So, set your TCP window to the BDP, or 625KB. But the default window for TCP on Linux 2.6 is 110KB, which limits your bandwidth for the connection to 2.2MBps, as I've calculated here:

throughput = window_size / RTT

110KB / 0.050 = 2.2MBps

If instead you use the window size calculated above, you get a whopping 12.5MBps, as shown here:

625KB / 0.050 = 12.5MBps

That's quite a difference and will provide greater throughput for your socket. So you now know how to calculate the optimal socket buffer size for your socket. But how do you make this change?

The solution

The Sockets API provides several socket options, two of which exist to change the socket send and receive buffer sizes. Listing 2 shows how to adjust the size of the socket send and receive buffers with the SO_SNDBUF and SO_RCVBUF options.

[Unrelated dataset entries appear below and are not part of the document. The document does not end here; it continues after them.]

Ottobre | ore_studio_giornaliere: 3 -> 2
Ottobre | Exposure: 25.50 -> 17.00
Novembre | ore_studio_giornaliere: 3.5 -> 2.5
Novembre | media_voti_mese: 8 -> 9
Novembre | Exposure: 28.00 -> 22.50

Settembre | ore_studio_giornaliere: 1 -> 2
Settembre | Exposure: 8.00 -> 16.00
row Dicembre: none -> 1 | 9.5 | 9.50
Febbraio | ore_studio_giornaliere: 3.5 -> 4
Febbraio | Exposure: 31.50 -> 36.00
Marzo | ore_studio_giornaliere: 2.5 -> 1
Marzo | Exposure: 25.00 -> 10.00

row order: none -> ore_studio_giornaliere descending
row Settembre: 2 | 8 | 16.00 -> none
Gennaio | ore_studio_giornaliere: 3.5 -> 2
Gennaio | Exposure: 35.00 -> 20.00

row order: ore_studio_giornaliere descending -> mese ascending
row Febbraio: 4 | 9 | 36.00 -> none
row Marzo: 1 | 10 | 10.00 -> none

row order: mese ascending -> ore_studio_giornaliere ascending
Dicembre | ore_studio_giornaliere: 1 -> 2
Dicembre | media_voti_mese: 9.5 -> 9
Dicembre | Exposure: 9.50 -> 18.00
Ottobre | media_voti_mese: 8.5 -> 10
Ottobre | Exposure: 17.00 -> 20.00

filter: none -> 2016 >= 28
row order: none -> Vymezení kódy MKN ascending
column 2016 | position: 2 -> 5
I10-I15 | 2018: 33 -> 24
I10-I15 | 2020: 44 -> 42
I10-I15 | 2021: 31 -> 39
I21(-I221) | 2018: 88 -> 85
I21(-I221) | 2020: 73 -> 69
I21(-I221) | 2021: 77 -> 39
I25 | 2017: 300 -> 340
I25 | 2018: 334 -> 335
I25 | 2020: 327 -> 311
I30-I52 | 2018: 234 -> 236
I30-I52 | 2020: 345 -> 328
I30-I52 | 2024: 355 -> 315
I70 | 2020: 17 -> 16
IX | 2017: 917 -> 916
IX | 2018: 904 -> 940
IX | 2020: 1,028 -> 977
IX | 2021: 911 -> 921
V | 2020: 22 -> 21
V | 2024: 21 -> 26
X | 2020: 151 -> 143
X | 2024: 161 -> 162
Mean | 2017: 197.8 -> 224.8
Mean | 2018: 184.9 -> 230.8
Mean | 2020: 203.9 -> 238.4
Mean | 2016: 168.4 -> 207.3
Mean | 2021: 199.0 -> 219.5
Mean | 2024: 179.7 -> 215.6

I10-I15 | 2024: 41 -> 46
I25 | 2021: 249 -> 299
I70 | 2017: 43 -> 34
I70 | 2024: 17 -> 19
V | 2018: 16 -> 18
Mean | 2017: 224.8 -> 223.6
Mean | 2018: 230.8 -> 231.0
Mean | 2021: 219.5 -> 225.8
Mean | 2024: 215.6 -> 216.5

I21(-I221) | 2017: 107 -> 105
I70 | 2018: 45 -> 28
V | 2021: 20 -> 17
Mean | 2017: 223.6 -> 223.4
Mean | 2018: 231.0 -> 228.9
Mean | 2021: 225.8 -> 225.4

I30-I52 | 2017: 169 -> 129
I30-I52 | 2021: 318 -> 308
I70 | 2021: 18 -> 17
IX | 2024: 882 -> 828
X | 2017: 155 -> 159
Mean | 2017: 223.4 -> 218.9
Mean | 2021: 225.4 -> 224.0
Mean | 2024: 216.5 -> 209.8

Note: Although the socket buffer size determines the size of the advertised TCP window, TCP also maintains a congestion window within the advertised window. Therefore, because of congestion, a given socket may never utilize the maximum advertised window.


Listing 2. Manually setting the send and receive socket buffer sizes
int ret, sock, sock_buf_size;
                        sock = socket
( AF_INET, SOCK_STREAM, 0 );
                        sock_buf_size = BDP;
                        ret = setsockopt
( sock, SOL_SOCKET, SO_SNDBUF,
                        (char *)&sock_buf_size, sizeof(sock_buf_size) );
                        ret = setsockopt
( sock, SOL_SOCKET, SO_RCVBUF,
                        (char *)&sock_buf_size, sizeof(sock_buf_size) );
                        

Within the Linux 2.6 kernel, the window size for the send buffer is taken as defined by the user in the call, but the receive buffer is doubled automatically. You can verify the size of each buffer using the getsockopt call.

Jumbo frames

Also consider increasing the packet size from 1,500 to 9,000 bytes (known as a jumbo frame). This can be done in local network situations by setting the Maximum Transmit Unit (or MTU) and can really boost performance. While great for LANs, it can sometimes be problematic in WANs because intermediary equipment such as switches may not support it. The MTU can be modified using the ifconfig utility.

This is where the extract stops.